Beneath this task are records; state how many of their lines hold the word "size", and nothing else.

▼

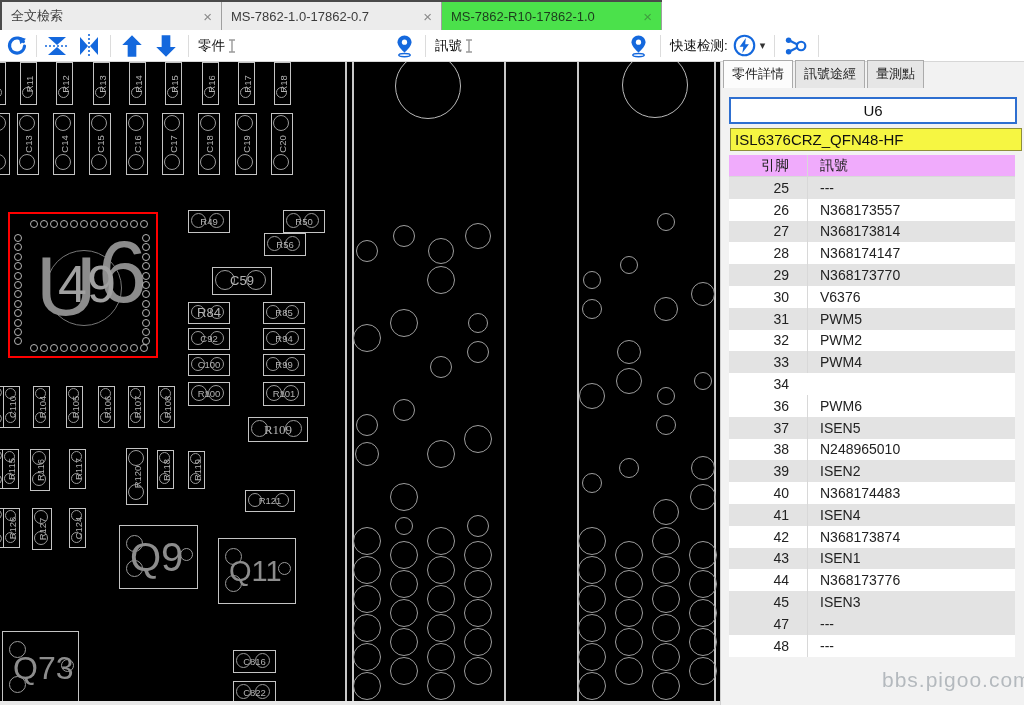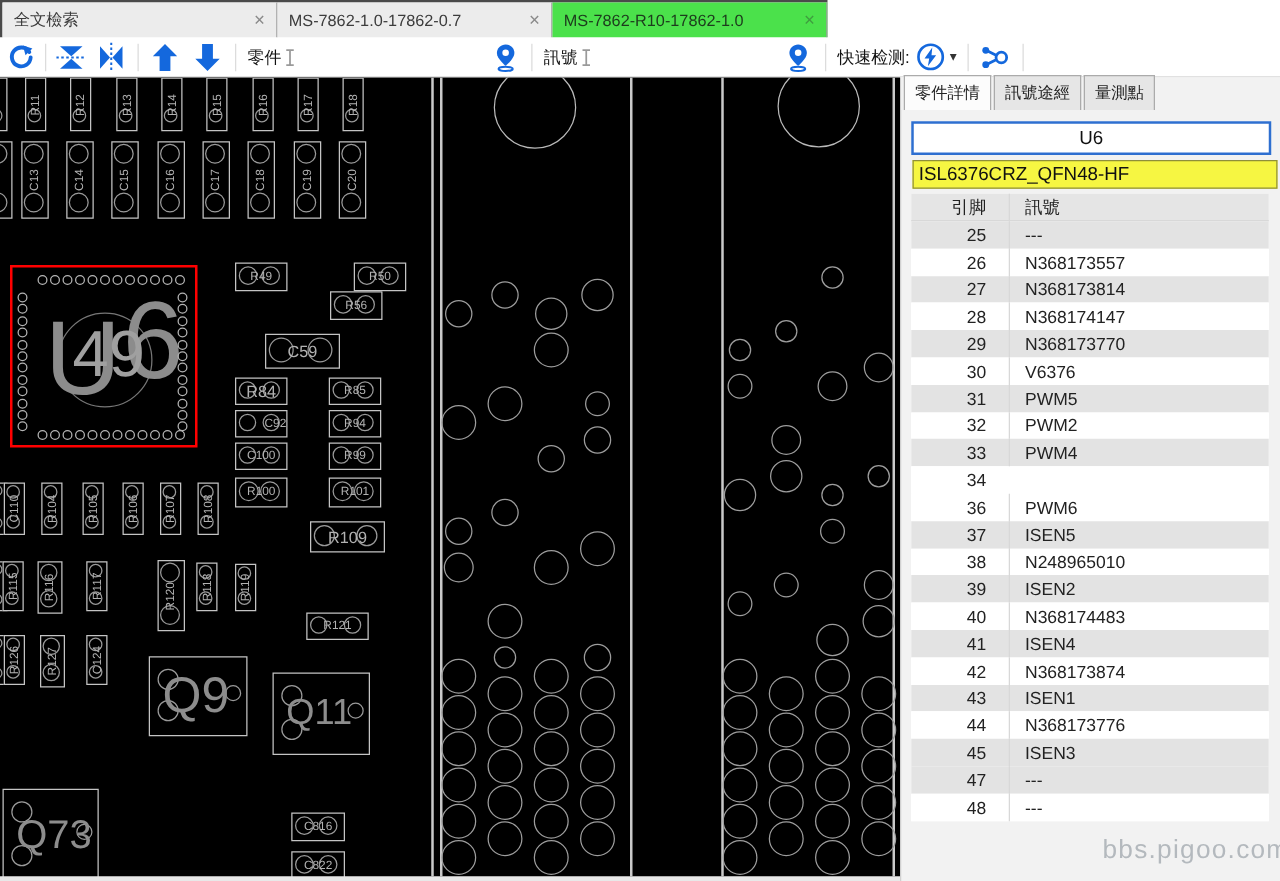--- a/index.html
+++ b/index.html
@@ -61,7 +61,7 @@
              display:flex; align-items:center; padding-left:4px; }
   .tbl { position:absolute; left:8px; top:93px; width:286px; background:#fff; }
   .thead { display:flex; height:22px; align-items:center; font-size:14px; color:#222;
-           background:#e5e5e5; border-bottom:1px solid #d8d8d8; }
+           background:#f0abfc; border-bottom:1px solid #d8d8d8; }
   .c1 { width:78px; text-align:right; padding-right:18px; }
   .c2 { flex:1; border-left:1px solid #d8d8d8; padding-left:12px; height:100%;
         display:flex; align-items:center; }

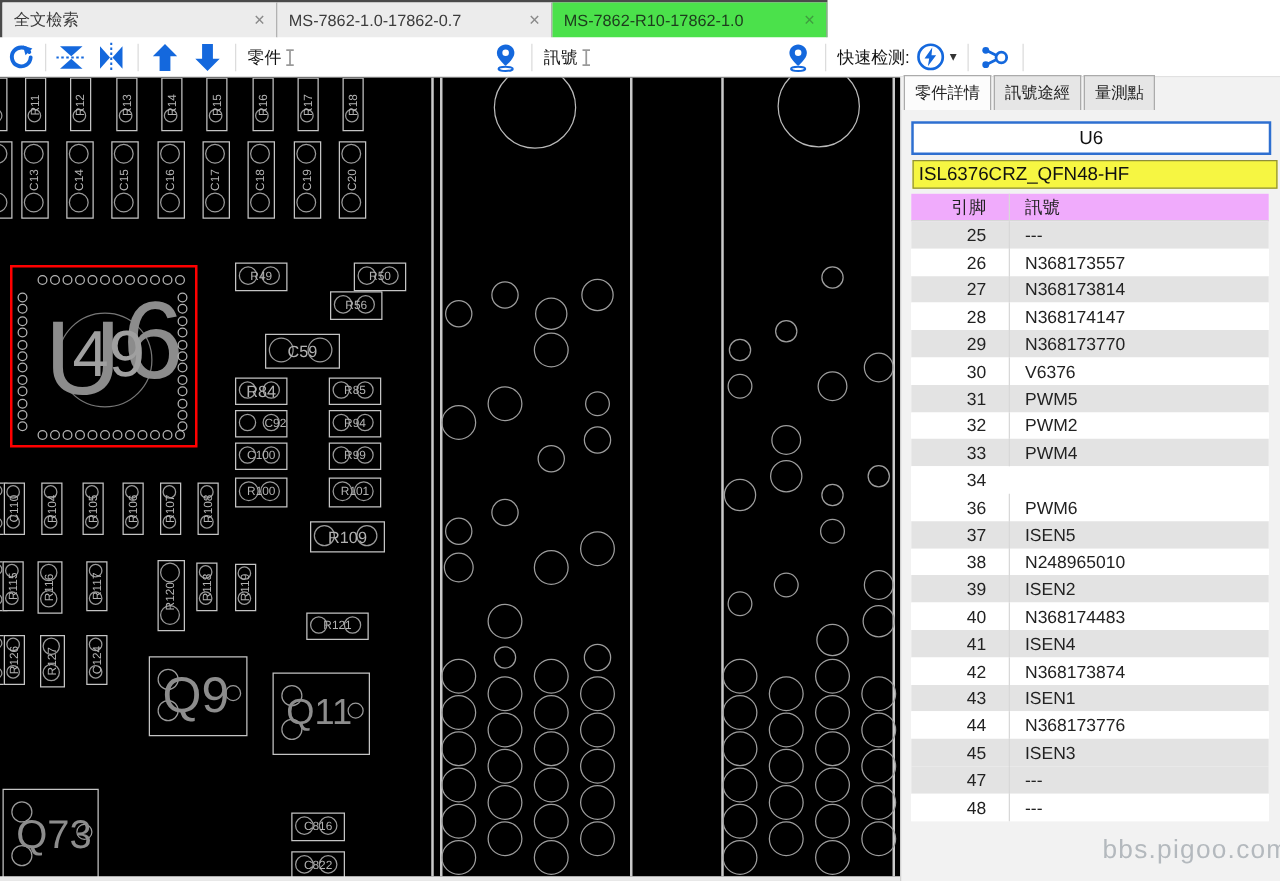--- a/index.html
+++ b/index.html
@@ -345,7 +345,7 @@
       <div class="comp k-rh" style="left: 188px; top: 266px; width: 42px; height: 22px;">
         <i class="cap" style="left: 2px; top: 1.5px; width: 14px; height: 14px;"></i>
         <i class="cap" style="left: 21px; top: 1.5px; width: 14px; height: 14px;"></i>
-        <span class="clbl" style="font-size: 9.5px; text-align: right;">C92</span>
+        <span class="clbl" style="font-size: 9.5px;">C92</span>
       </div>
       <div class="comp k-rh" style="left: 263px; top: 266px; width: 42px; height: 22px;">
         <i class="cap" style="left: 2px; top: 1.5px; width: 14px; height: 14px;"></i>

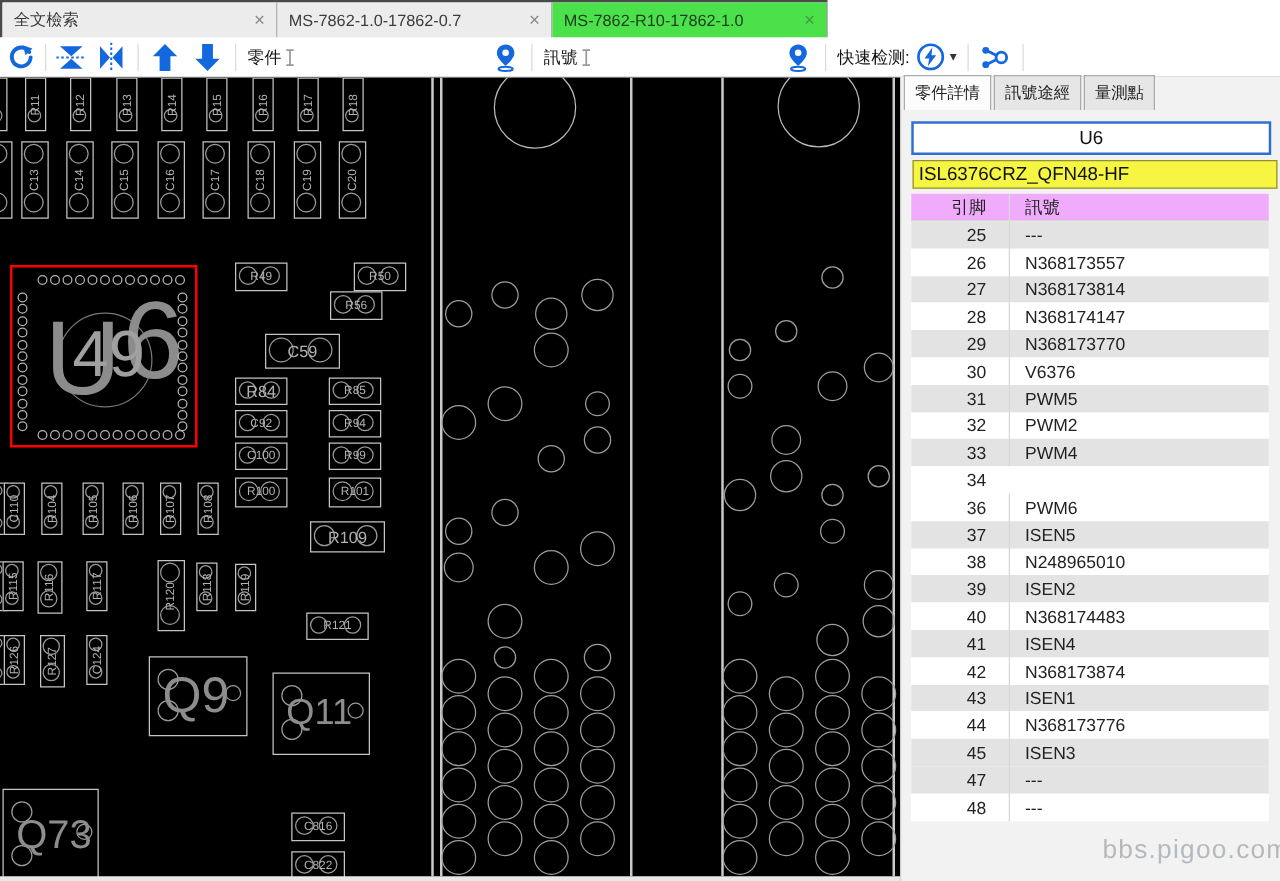--- a/index.html
+++ b/index.html
@@ -372,7 +372,7 @@
         <i class="cap" style="left: 19px; top: 1.5px; width: 16px; height: 16px;"></i>
         <span class="clbl" style="font-size: 9.5px;">R101</span>
       </div>
-      <div class="comp k-rh" style="left: 248px; top: 355px; width: 60px; height: 25px;">
+      <div class="comp k-rh" style="left: 248px; top: 355px; width: 60px; height: 25px; font-family: Liberation Serif, serif;">
         <i class="cap" style="left: 2px; top: 1.5px; width: 17px; height: 17px;"></i>
         <i class="cap" style="left: 36px; top: 1.5px; width: 17px; height: 17px;"></i>
         <span class="clbl" style="font-size: 13px;">R109</span>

▲

**TASK ANSWER:**
5